One of the events was staged at school on Christmas Eve. It was a family affair with games of Dodgeball in the gym, photo sessions with Santa under the tree and nativity set colouring activities for the little ones. I think that we had about 50+ people present altogether. We all had a meal which comsisted of non-traditional items such as caribbean fish, stir fried rice and spaghetti bolognese (but hey, I wasnt cooking so I’m not complaining!) After the food and before the candlelight celebration there was an open mic session. Here’s where it got interesting. This blog subtitled is ‘The adventures of a school librarian in Asia’ so it is worth mentioning what happened next from a professional point of view. But first, I need to back track a little…
Every school is busy at the end of the winter term with parties, festivities and other celebratory activities. We were no exception and I selected a range of Christmas/winter stories to read. One activitiy which I also prepared was a Story Walk. This was an idea that I had seen online and is popular in the US. I had been working on doing something similar at school for a while. Essentially you need two copies of a book which you chop up then laminate each page in sequence. People can then walk between the posters individually or in groups and read the story. Intended as an outdoor family activity you end by inviting people to use a QR code on a final page to register their comments on the walk and this enables you to see how many have engaged and completed it.

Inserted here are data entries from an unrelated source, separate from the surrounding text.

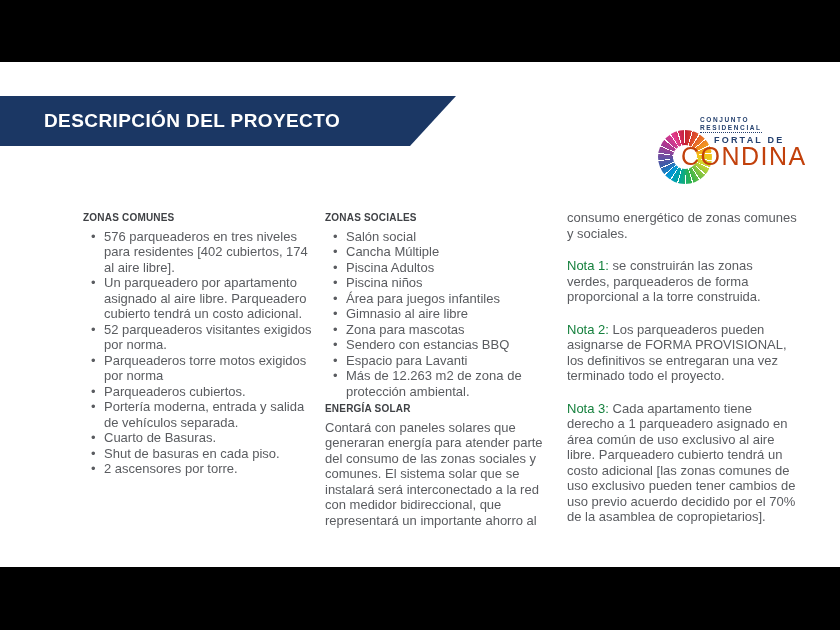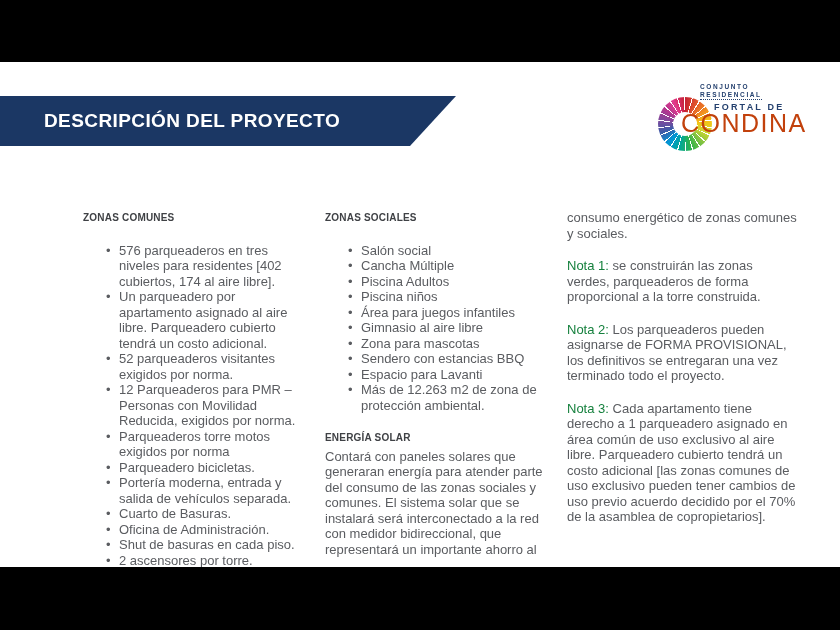--- a/index.html
+++ b/index.html
@@ -23,7 +23,7 @@
   }
 
   
-  .logo{position:absolute;left:650px;top:76px;width:170px;height:80px;}
+  .logo{position:absolute;left:650px;top:109px;width:170px;height:80px;}
   .wheel{
     position:absolute;left:8px;top:21px;width:54px;height:54px;border-radius:50%;
     background:

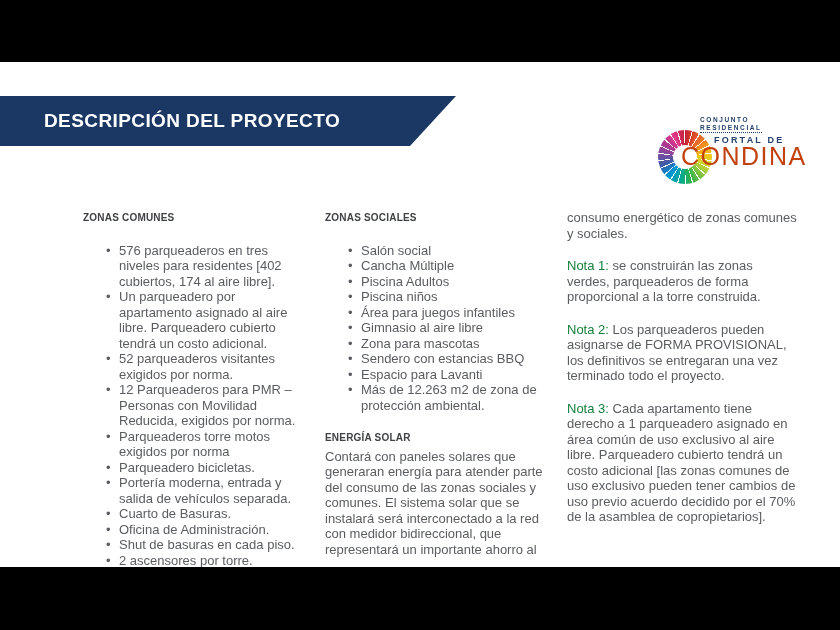--- a/index.html
+++ b/index.html
@@ -53,7 +53,7 @@
   .col h2{
     margin:0 0 3px 0;font-size:10px;font-weight:bold;color:#3f4145;letter-spacing:.2px;
   }
-  .col ul{list-style:none;margin:17px;padding:0;}
+  .col ul{list-style:none;margin:2px;padding:0;}
   .col li{position:relative;padding-left:19px;}
   .col li::before{content:"\2022";position:absolute;left:6px;top:0;color:#5a5c60;}
   .col p{margin:0 0 17px 0;}

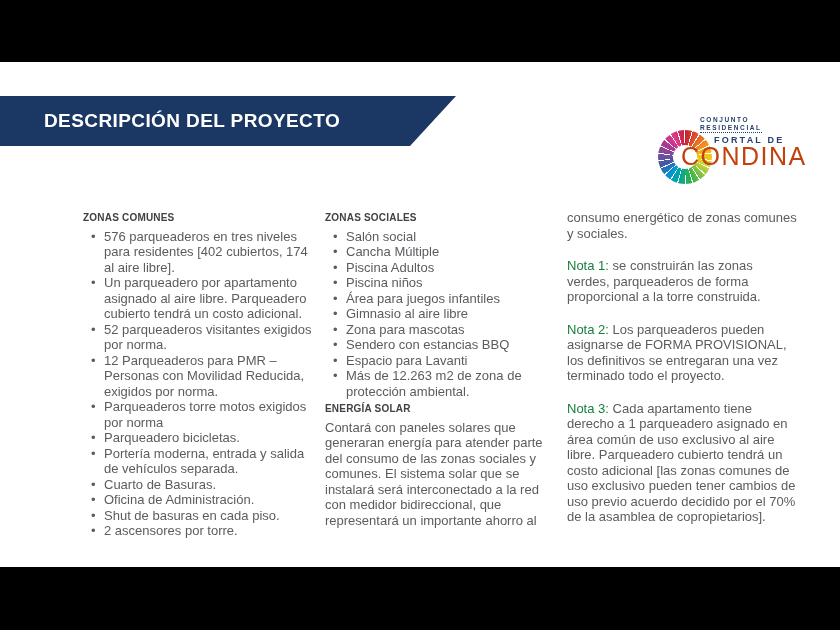--- a/index.html
+++ b/index.html
@@ -88,7 +88,6 @@
       <li>576 parqueaderos en tres niveles para residentes [402 cubiertos, 174 al aire libre].</li>
       <li>Un parqueadero por apartamento asignado al aire libre. Parqueadero cubierto tendrá un costo adicional.</li>
       <li>52 parqueaderos visitantes exigidos por norma.</li>
-      <li>12 Parqueaderos para PMR – Personas con Movilidad Reducida, exigidos por norma.</li>
       <li>Parqueaderos torre motos exigidos por norma</li>
       <li>Parqueadero bicicletas.</li>
       <li>Portería moderna, entrada y salida de vehículos separada.</li>

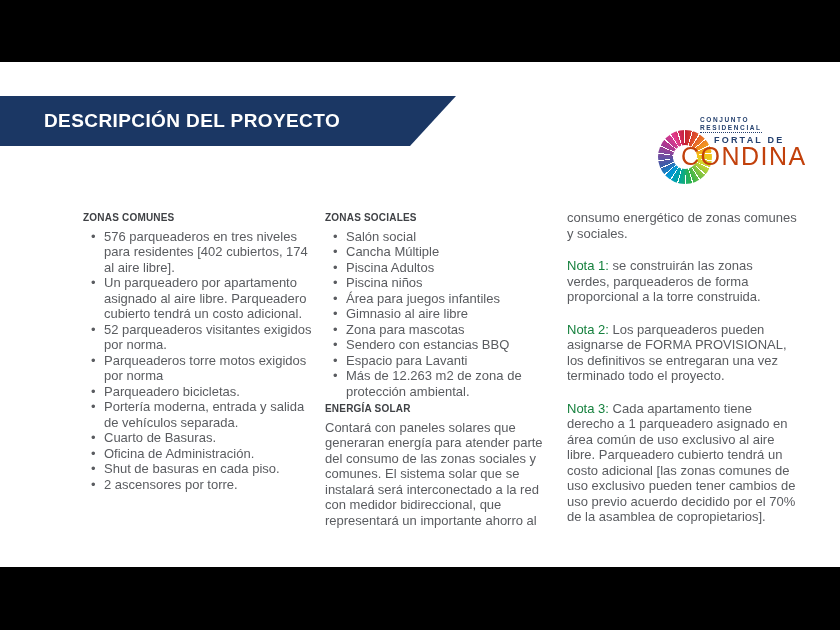--- a/index.html
+++ b/index.html
@@ -89,7 +89,7 @@
       <li>Un parqueadero por apartamento asignado al aire libre. Parqueadero cubierto tendrá un costo adicional.</li>
       <li>52 parqueaderos visitantes exigidos por norma.</li>
       <li>Parqueaderos torre motos exigidos por norma</li>
-      <li>Parqueadero bicicletas.</li>
+      <li>Parqueaderos cubiertos.</li>
       <li>Portería moderna, entrada y salida de vehículos separada.</li>
       <li>Cuarto de Basuras.</li>
       <li>Oficina de Administración.</li>

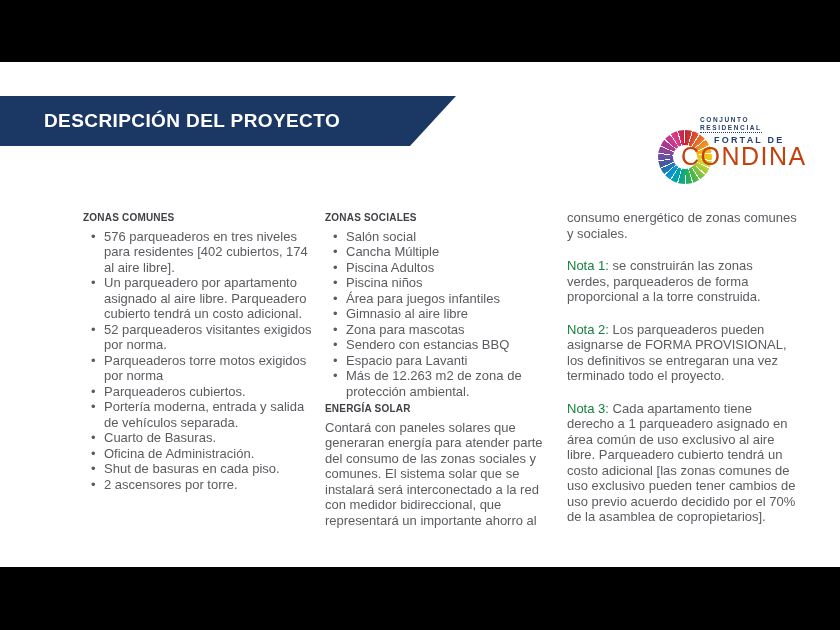--- a/index.html
+++ b/index.html
@@ -92,7 +92,6 @@
       <li>Parqueaderos cubiertos.</li>
       <li>Portería moderna, entrada y salida de vehículos separada.</li>
       <li>Cuarto de Basuras.</li>
-      <li>Oficina de Administración.</li>
       <li>Shut de basuras en cada piso.</li>
       <li>2 ascensores por torre.</li>
     </ul>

In Shanghai this year our parents are unfortunatey not allowed on campus (which would have been my first choice) and the local by-laws prevented me from attaching the posters to the external school railings (my second choice). So I was left with the option of displayng the posters around the corridors in school and having the children/teachers do the walks.
We had been gifted some paperback copies of books for the Story Walks by one of our local suppliers, Blue Fountain (many thanks). I had worked on a surround design with footprints, logo and numbers so that the pages could be displayed in order. One book which I had was a beautifully illustrated version of Clement Moore’s ‘Twas the Night Before Christmas. Knowing how busy teaching colleagues were at this time of year I just put the sheets in the hallway on the 4th floor outside the Fourth Grade classrooms. I mentioned to the teachers that they were there but left it totally optional whether they encouraged the children to engage or not. Without the QR code element I had no idea whether anyone looked at or read the pages at all. For all I knew it had been totally ignored! This was always going to be a possibility but I put the posters up anyway in ‘hope’.
Back to the Open Mic. I had been asked by a colleague in the High School to read ‘Twas the Night Before Christmas after the dinner and the coincidence of the choice was not lost on me! All the youngsters were gathered around me and I did a read aloud for them. We used a different version with different pictures but the same text. As I started to read I could hear a voice chanting alongside me for the first half of the poem. When I looked down it was a fourth grade boy. At the end I chatted to him about how he knew the words and he told me that it was from the Story Walk! Not only had he read the posters but he had started to memorize the poem! I was bowled over!
I just love my job when you can make an impact like that on the next generation. Brilliant Christmas present.